__TASK GOAL__
Give back an exact copy of the lines in the records below, from the line that has "[254,506,287,515] varius ->" through the line that has "(544, 211) none -> (138, 595) //", and nothing besides.

DATA FOR PROCESSING START

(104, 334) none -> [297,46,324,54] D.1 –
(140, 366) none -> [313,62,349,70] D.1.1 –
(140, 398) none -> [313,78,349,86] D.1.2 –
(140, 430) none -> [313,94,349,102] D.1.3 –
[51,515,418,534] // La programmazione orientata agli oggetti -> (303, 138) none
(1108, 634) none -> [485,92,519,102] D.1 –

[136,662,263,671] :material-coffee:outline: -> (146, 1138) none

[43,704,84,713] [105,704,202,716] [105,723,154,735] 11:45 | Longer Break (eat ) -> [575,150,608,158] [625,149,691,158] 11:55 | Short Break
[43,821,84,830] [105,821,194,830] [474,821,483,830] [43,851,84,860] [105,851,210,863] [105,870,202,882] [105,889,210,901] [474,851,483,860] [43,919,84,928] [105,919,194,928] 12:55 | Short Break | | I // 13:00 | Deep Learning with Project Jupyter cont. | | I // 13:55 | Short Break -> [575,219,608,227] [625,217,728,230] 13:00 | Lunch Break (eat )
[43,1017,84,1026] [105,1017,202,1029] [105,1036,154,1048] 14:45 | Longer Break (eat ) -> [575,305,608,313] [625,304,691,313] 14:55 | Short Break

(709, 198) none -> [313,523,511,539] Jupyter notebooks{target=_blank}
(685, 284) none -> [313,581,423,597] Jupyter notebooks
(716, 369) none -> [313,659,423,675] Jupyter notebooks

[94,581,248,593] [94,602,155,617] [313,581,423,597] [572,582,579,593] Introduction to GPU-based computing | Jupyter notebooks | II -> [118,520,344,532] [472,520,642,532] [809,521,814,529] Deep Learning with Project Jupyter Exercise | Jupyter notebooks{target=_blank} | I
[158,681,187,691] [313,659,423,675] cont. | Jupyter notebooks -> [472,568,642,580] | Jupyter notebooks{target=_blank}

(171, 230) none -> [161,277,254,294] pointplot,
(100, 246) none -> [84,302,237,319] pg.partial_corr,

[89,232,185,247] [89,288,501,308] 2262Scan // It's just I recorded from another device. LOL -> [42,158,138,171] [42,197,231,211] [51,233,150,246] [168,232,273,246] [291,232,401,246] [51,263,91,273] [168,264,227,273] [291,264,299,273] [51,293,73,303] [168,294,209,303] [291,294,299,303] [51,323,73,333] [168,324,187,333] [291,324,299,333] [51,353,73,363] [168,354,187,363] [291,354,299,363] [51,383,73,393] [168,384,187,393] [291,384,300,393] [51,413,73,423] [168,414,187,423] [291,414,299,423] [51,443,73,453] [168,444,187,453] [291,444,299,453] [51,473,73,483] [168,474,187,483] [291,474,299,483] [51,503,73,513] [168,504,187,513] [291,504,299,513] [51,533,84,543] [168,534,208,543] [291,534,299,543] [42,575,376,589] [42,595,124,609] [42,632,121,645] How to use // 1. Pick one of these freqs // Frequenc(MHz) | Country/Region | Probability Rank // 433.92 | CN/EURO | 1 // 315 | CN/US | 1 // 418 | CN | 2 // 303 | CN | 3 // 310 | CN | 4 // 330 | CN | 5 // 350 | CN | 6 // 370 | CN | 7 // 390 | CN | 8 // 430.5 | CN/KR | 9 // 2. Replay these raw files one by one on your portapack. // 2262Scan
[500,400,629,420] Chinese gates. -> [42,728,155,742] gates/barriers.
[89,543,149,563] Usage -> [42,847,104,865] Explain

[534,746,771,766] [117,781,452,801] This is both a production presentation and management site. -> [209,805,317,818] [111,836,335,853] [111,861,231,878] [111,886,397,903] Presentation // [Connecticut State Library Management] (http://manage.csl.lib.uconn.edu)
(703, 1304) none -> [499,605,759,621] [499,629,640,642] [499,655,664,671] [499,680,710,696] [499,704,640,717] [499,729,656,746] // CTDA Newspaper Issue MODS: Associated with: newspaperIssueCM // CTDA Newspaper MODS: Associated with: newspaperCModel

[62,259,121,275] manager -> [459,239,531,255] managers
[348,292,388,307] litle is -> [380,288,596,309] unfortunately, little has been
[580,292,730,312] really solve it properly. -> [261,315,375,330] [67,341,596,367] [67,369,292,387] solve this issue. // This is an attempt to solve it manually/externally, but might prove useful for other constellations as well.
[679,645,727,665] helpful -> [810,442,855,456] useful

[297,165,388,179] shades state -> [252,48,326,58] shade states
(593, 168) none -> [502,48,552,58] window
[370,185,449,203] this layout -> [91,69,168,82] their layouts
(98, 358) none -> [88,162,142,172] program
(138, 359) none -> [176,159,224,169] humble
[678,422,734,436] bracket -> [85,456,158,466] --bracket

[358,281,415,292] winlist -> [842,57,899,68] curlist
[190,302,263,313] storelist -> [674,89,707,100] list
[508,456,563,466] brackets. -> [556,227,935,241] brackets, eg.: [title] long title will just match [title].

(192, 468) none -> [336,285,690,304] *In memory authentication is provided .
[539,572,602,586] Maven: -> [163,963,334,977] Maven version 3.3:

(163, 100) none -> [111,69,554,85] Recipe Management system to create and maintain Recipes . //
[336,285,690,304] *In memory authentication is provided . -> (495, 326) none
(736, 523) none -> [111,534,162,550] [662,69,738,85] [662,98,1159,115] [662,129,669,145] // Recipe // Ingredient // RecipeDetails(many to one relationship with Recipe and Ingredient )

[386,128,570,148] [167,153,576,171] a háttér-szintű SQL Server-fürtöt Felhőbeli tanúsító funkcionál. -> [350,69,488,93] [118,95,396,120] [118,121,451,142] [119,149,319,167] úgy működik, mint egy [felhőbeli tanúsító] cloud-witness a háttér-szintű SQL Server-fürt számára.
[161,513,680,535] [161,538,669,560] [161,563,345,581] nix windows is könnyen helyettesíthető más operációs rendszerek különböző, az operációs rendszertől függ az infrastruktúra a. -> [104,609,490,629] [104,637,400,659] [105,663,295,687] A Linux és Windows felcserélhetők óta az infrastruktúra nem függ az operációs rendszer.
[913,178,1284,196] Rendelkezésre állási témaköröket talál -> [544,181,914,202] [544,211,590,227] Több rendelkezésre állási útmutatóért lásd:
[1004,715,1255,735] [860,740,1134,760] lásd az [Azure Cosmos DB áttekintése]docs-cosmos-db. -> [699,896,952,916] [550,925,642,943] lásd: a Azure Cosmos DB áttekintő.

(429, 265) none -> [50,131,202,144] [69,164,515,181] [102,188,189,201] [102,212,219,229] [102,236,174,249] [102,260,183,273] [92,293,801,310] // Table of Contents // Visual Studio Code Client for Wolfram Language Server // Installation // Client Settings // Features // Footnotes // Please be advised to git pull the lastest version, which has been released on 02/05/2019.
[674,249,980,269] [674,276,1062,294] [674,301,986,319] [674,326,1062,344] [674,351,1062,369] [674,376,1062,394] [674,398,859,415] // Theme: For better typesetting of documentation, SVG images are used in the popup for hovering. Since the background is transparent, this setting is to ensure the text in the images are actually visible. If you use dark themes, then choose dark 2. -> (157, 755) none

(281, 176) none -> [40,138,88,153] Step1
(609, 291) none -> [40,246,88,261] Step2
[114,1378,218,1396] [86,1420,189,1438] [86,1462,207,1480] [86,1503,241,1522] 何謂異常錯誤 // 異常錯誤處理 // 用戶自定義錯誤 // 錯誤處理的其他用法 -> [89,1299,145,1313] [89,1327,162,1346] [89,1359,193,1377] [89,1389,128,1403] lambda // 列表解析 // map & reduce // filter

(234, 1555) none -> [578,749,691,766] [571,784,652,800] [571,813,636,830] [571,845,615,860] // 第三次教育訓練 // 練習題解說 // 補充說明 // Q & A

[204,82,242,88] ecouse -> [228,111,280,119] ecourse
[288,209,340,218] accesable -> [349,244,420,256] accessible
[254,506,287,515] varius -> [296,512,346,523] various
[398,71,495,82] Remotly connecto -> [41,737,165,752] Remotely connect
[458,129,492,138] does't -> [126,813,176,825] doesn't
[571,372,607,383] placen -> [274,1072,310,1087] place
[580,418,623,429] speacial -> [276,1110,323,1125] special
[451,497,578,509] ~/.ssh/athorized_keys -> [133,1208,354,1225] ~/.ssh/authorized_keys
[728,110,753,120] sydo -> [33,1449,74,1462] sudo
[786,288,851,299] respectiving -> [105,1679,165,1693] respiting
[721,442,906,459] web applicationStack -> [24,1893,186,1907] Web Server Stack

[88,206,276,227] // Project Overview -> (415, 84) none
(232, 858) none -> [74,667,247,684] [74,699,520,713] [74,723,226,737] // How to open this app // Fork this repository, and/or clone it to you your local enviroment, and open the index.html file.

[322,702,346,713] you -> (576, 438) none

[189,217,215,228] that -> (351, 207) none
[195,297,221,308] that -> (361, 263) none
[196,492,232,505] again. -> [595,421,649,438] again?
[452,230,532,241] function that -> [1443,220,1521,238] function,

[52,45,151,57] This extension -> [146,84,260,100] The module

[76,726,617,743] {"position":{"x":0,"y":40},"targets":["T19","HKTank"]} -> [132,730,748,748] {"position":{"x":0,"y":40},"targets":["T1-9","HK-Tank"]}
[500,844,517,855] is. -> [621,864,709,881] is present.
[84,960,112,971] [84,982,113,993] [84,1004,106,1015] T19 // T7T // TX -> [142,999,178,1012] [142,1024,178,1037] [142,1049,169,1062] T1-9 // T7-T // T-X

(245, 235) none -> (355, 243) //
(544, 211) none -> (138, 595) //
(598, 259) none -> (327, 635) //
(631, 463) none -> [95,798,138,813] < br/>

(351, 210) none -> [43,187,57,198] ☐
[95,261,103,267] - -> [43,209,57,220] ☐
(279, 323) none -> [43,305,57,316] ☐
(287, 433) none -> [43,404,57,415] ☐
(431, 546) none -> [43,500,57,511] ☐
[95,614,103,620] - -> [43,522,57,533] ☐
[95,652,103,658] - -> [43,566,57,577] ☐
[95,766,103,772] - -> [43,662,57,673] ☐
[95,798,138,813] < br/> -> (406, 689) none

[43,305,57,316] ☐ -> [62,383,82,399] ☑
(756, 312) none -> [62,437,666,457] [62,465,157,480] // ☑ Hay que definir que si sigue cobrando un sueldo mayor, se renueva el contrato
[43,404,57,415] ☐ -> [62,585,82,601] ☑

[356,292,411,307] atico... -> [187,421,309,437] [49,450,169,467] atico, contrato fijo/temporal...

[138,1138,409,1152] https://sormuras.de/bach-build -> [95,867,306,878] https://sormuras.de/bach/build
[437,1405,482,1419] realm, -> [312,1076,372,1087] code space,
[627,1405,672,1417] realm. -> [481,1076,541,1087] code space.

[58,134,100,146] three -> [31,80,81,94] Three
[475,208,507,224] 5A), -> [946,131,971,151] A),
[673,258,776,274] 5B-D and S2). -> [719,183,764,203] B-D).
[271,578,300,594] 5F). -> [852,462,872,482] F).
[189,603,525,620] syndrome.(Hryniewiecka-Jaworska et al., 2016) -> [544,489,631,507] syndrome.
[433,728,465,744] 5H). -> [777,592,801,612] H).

DATA FOR PROCESSING END

__RESPONSE TO THE EXERCISE__
[254,506,287,515] varius -> [296,512,346,523] various
[398,71,495,82] Remotly connecto -> [41,737,165,752] Remotely connect
[458,129,492,138] does't -> [126,813,176,825] doesn't
[571,372,607,383] placen -> [274,1072,310,1087] place
[580,418,623,429] speacial -> [276,1110,323,1125] special
[451,497,578,509] ~/.ssh/athorized_keys -> [133,1208,354,1225] ~/.ssh/authorized_keys
[728,110,753,120] sydo -> [33,1449,74,1462] sudo
[786,288,851,299] respectiving -> [105,1679,165,1693] respiting
[721,442,906,459] web applicationStack -> [24,1893,186,1907] Web Server Stack

[88,206,276,227] // Project Overview -> (415, 84) none
(232, 858) none -> [74,667,247,684] [74,699,520,713] [74,723,226,737] // How to open this app // Fork this repository, and/or clone it to you your local enviroment, and open the index.html file.

[322,702,346,713] you -> (576, 438) none

[189,217,215,228] that -> (351, 207) none
[195,297,221,308] that -> (361, 263) none
[196,492,232,505] again. -> [595,421,649,438] again?
[452,230,532,241] function that -> [1443,220,1521,238] function,

[52,45,151,57] This extension -> [146,84,260,100] The module

[76,726,617,743] {"position":{"x":0,"y":40},"targets":["T19","HKTank"]} -> [132,730,748,748] {"position":{"x":0,"y":40},"targets":["T1-9","HK-Tank"]}
[500,844,517,855] is. -> [621,864,709,881] is present.
[84,960,112,971] [84,982,113,993] [84,1004,106,1015] T19 // T7T // TX -> [142,999,178,1012] [142,1024,178,1037] [142,1049,169,1062] T1-9 // T7-T // T-X

(245, 235) none -> (355, 243) //
(544, 211) none -> (138, 595) //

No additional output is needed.